Huckleberry provides a prime example to support the Stanford scholar Rene Girard's theory that all human societies from earliest times, be they tribes, nations, empires or neighborhoods have achieved fragile cohesion by finding some scapegoat upon whom they might dump. Have we been hit by a plague? Find somebody to blame like the gypsies. Does social conflict between rich and poor threaten political and economic stability? Find a scapegoat - like perhaps the Jews (as Germany did during its social upheaval after World War I). When my family resided for a while at my Scots-Irish grandmother's home, she reflexively traced anything that went wrong to my mother because she was of Italian descent. Crazy? But whole nations have behaved as crazily. Indeed, societies sometimes become so dependent on scapegoats to retain a sense of majority comfort that they institutionalize their scapegoats; house them in ghettoes. Or stereotype them as comical or menacing TV or vaudeville characters.

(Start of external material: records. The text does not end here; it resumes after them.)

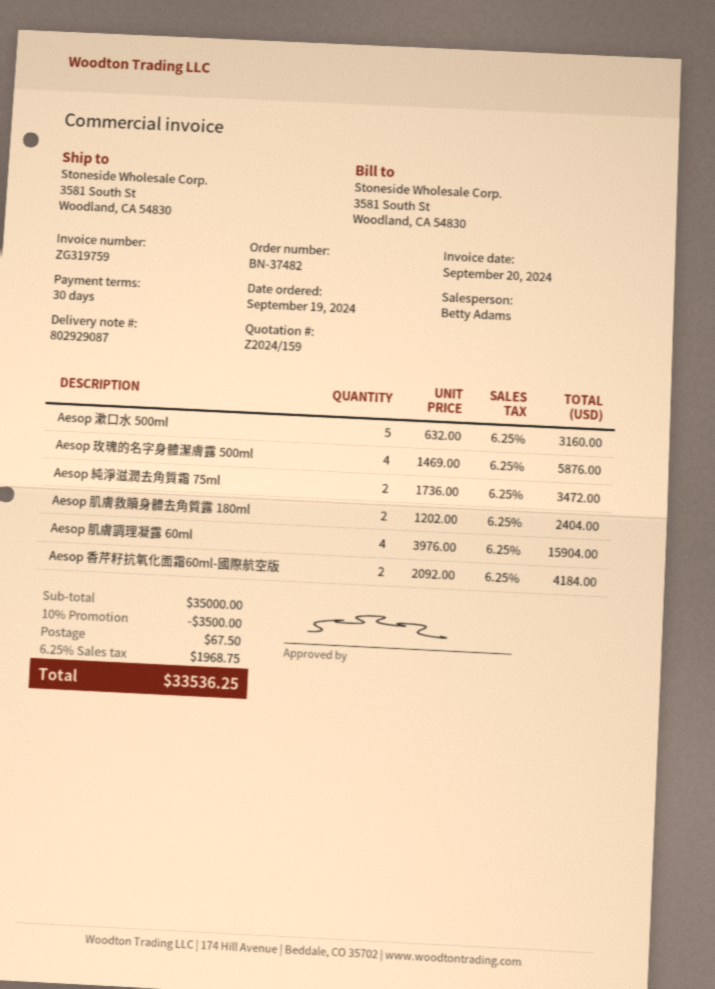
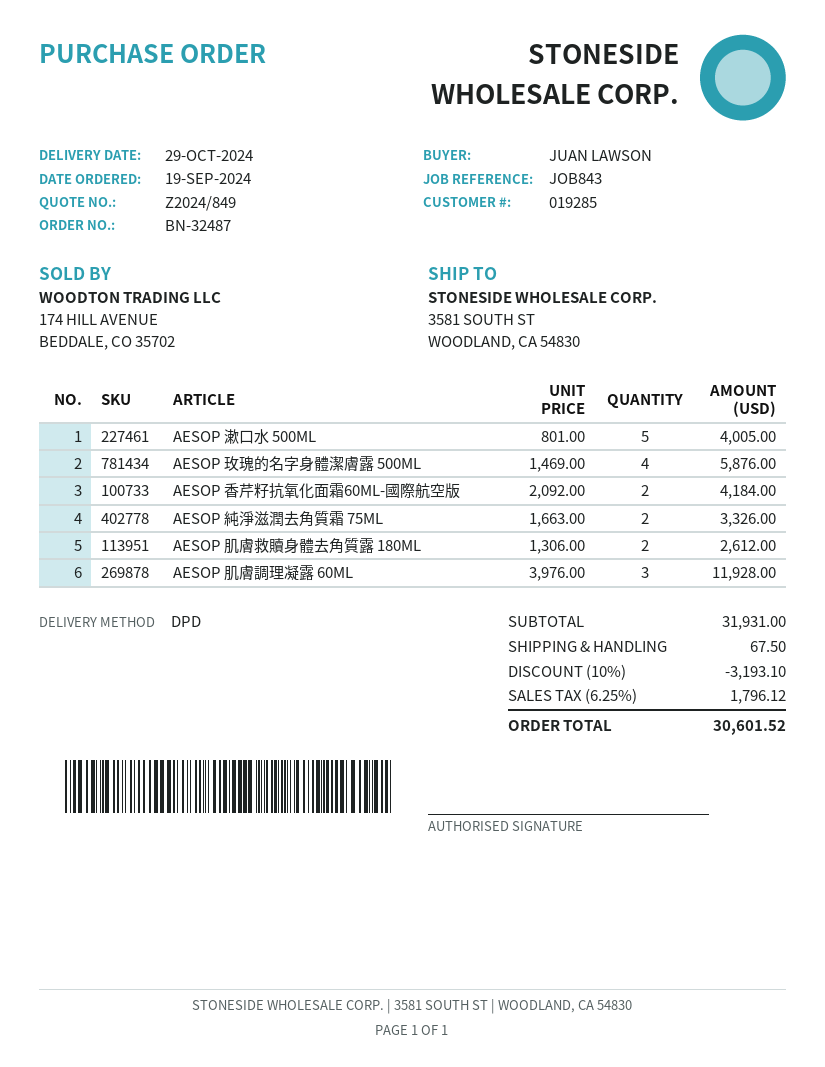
quote number: Z2024/159 -> Z2024/849
order number: BN-37482 -> BN-32487
Aesop 漱口水 500ml: 5 x 632.00 = 3160.00 -> 5 x 801.00 = 4005.00
Aesop 純淨滋潤去角質霜 75ml: 2 x 1736.00 = 3472.00 -> 2 x 1663.00 = 3326.00
Aesop 肌膚救贖身體去角質露 180ml: 2 x 1202.00 = 2404.00 -> 2 x 1306.00 = 2612.00
Aesop 肌膚調理凝露 60ml: 4 x 3976.00 = 15904.00 -> 3 x 3976.00 = 11928.00
subtotal: 35000.00 -> 31931.00
discount: 10% = 3500.00 -> 10% = 3193.10
tax: 6.25% = 1968.75 -> 6.25% = 1796.12
total: 33536.25 -> 30601.52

Look at today's Gospel. Jesus and his Jewish disciples must pass through a Samaritan town. Samaritans and Jews had been scapegoating each other for generations. (Sounds like current events!) So the Samaritans refuse them hospitality and the disciples implore Jesus to call down fire from heaven upon the town (miraculously, of course, since they didn't have helicopters in those days). And Jesus refuses. The text actually says he "muzzled" them. And why? Because, according to Girard, a prime intention of Jesus was to end scapegoating as a means of maintaining social solidarity. Indeed he associated so much with the Huckleberry Finns of his day that proper folk like the scribes tagged him, too, as a menace to society, victimized the very Son of God to salvage their biased status quo. "Don't you know," said Caiaphas, "it's expedient that one man die lest the whole nation perish?" That might stand as the scapegoating motto of every nation under the sun - and every neighborhood whose other motto is "Not in my backyard".

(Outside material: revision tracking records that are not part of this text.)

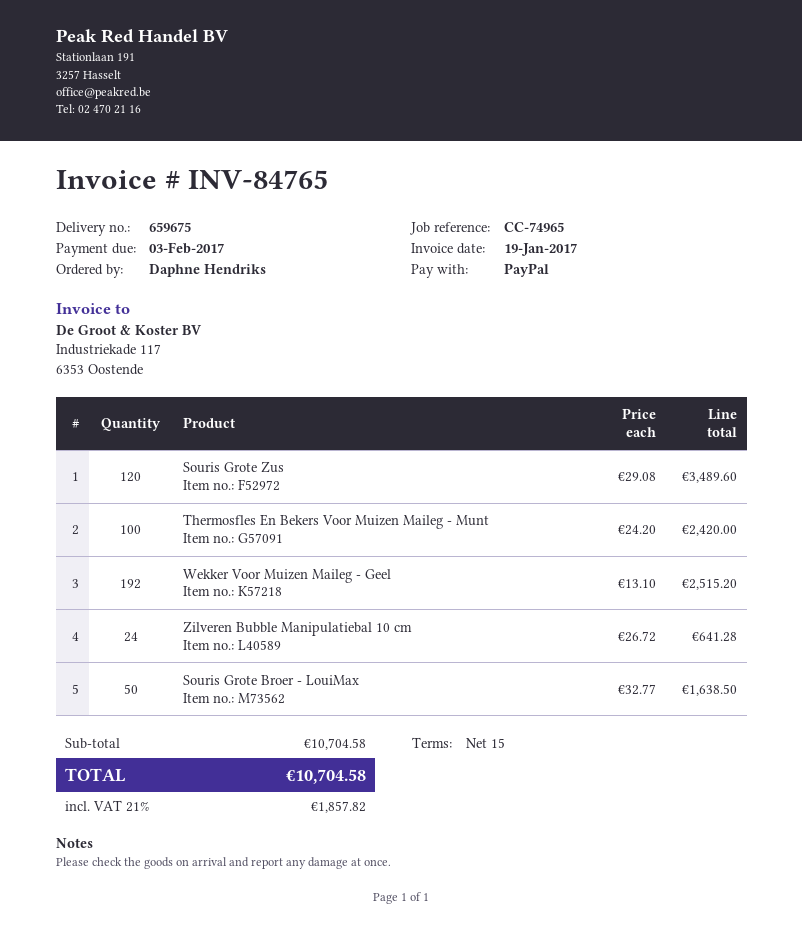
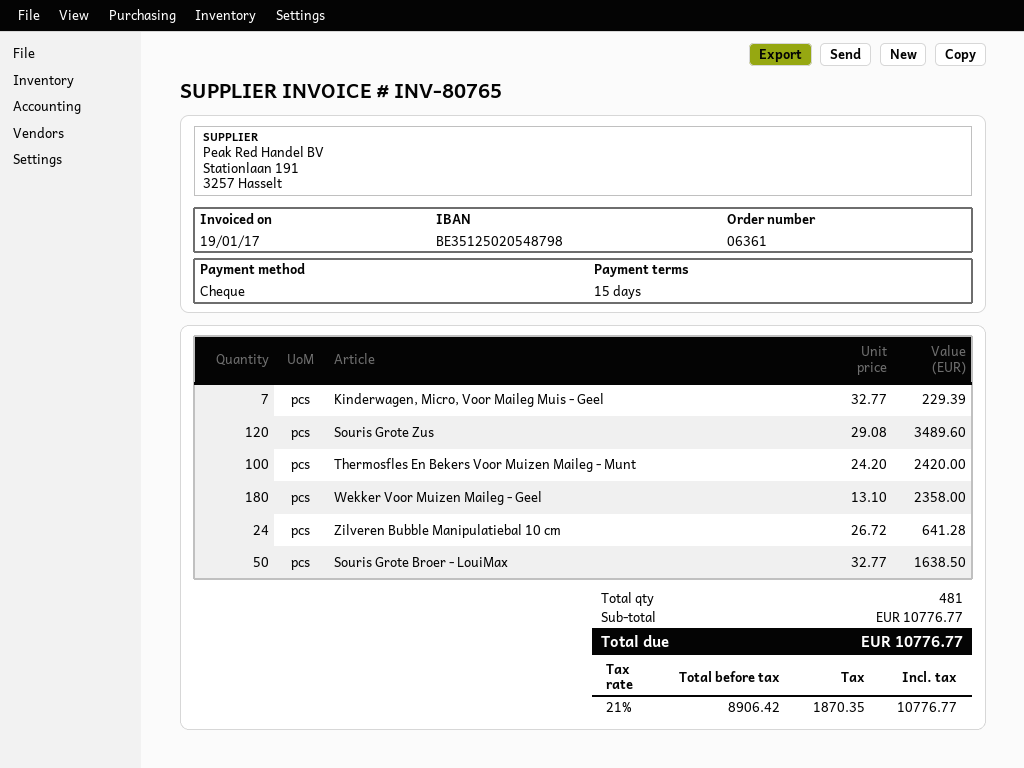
invoice number: INV-84765 -> INV-80765
payment method: PayPal -> cheque
Wekker Voor Muizen Maileg - Geel: 192 x 13.10 = 2515.20 -> 180 x 13.10 = 2358.00
Kinderwagen, Micro, Voor Maileg Muis - Geel: none -> 7 x 32.77 = 229.39
subtotal: 10704.58 -> 10776.77
tax: 21% = 1857.82 -> 21% = 1870.35
total: 10704.58 -> 10776.77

Of course, we might say that here in America Christ's stance against victimization has had some success over the years. We seem to have become generally conscious of scapegoating as a counterproductive way to achieve social unity. The Civil Rights movement was essentially driven by Gospel values. But we still have such a long way to go before scapegoating becomes entirely outmoded. Today Muslims are the convenient explanation for all that's wrong with the world. And from the point of view of many Muslims it's America that's odd man out and must be annihilated. And so it goes. And you're left wondering - after 2000 years - has Christ's Gospel, which advocates mutual grace, forgiveness and respect among individuals and nations, made any progress at all! At times it seems the Gospel has only left us with a guilty conscience about victimizing others. -- But hey! That's a beginning!